- A judge on Thursday rejected DOJ’s request to resume its probe into Trump’s handling of docs.
- In her ruling, US District Court Judge Aileen Cannon cited vague concerns of “media leaks.”
- Prosecutors meanwhile, continue to warn of the highly sensitive nature of the retrieved records.
A federal judge on Thursday cited vague descriptions of supposed “media leaks” in rejecting a Justice Department demand to resume part of its probe into former President Donald Trump’s handling of records marked classified that FBI agents retrieved from his Mar-a-Lago resort last month.
In the ruling, US District Court Judge Aileen Cannon put a halt to the department’s investigation for the duration of the special master review, saying that no charges can be brought against Trump using the retrieved documents in the meantime. In her ruling, she suggested that the government would not “suffer an irreparable injury” to its probe due to a delay by the review.
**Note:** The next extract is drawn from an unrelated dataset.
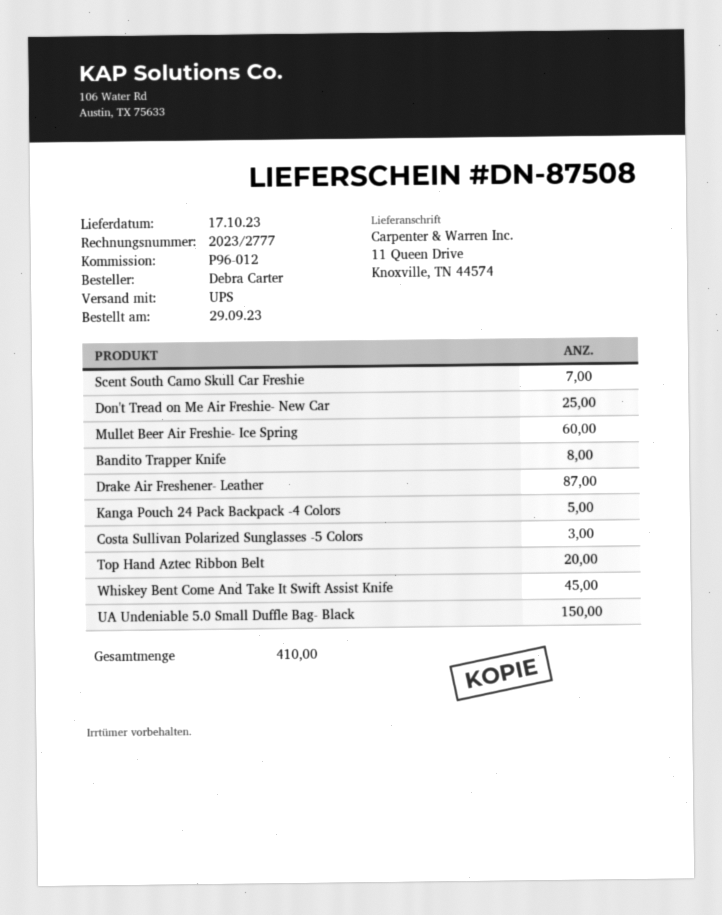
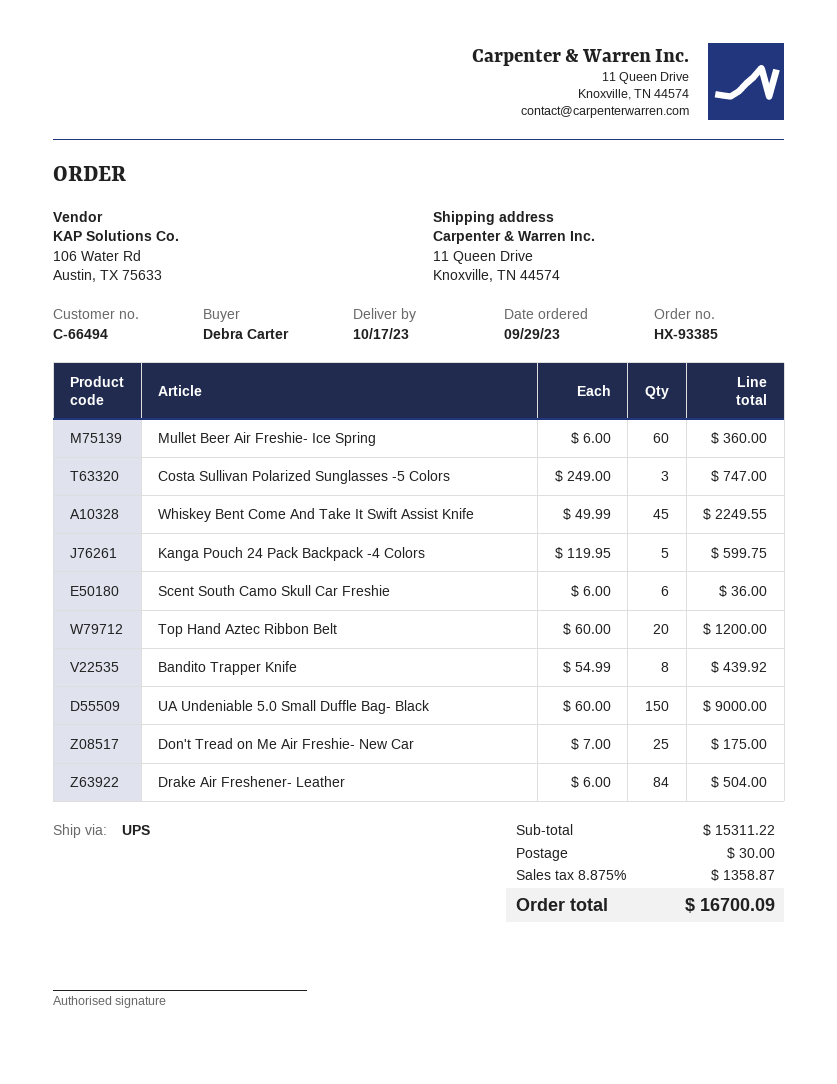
Scent South Camo Skull Car Freshie: 7 -> 6
Drake Air Freshener- Leather: 87 -> 84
But the judge did suggest that alleged “leaks to the media” posed a genuine threat, despite offering no examples of any such leaks.
“There has been no actual suggestion by the Government of any identifiable emergency or imminent disclosure of classified information arising from Plaintiff’s allegedly unlawful retention of the seized property,” Cannon wrote. “Instead, and unfortunately, the unwarranted disclosures that float in the background have been leaks to the media after the underlying seizure.”
Cannon previously noted concerns of media leaks in a prior ruling on the matter.
Meanwhile, Trump, himself, has been the most outspoken commentator on the case, posting frequent social media updates about the search and subsequent legal process.
Trump has denied wrongdoing and said the DOJ’s actions are political.
In the ruling, Cannon also appointed a special master who will help review the 100 or so documents in question — effectively ignoring DOJ’s insistence that the records contain such sensitive defense information that they could impact national security.
The DOJ had requested the most sensitive documents be turned over directly to investigators as part of an ongoing criminal probe into how the former president handled the materials. The agency last week appealed Cannon’s previous order to appoint a special master and threatened to seek an emergency stay from the 11th US Circuit Court of Appeals in Atlanta if she did not agree to delay aspects of her ruling by Thursday night.
The most recent ruling is yet another disappointment for federal prosecutors who continue to ring the alarm bell about the sensitive nature of the documents discovered at Trump’s personal residence.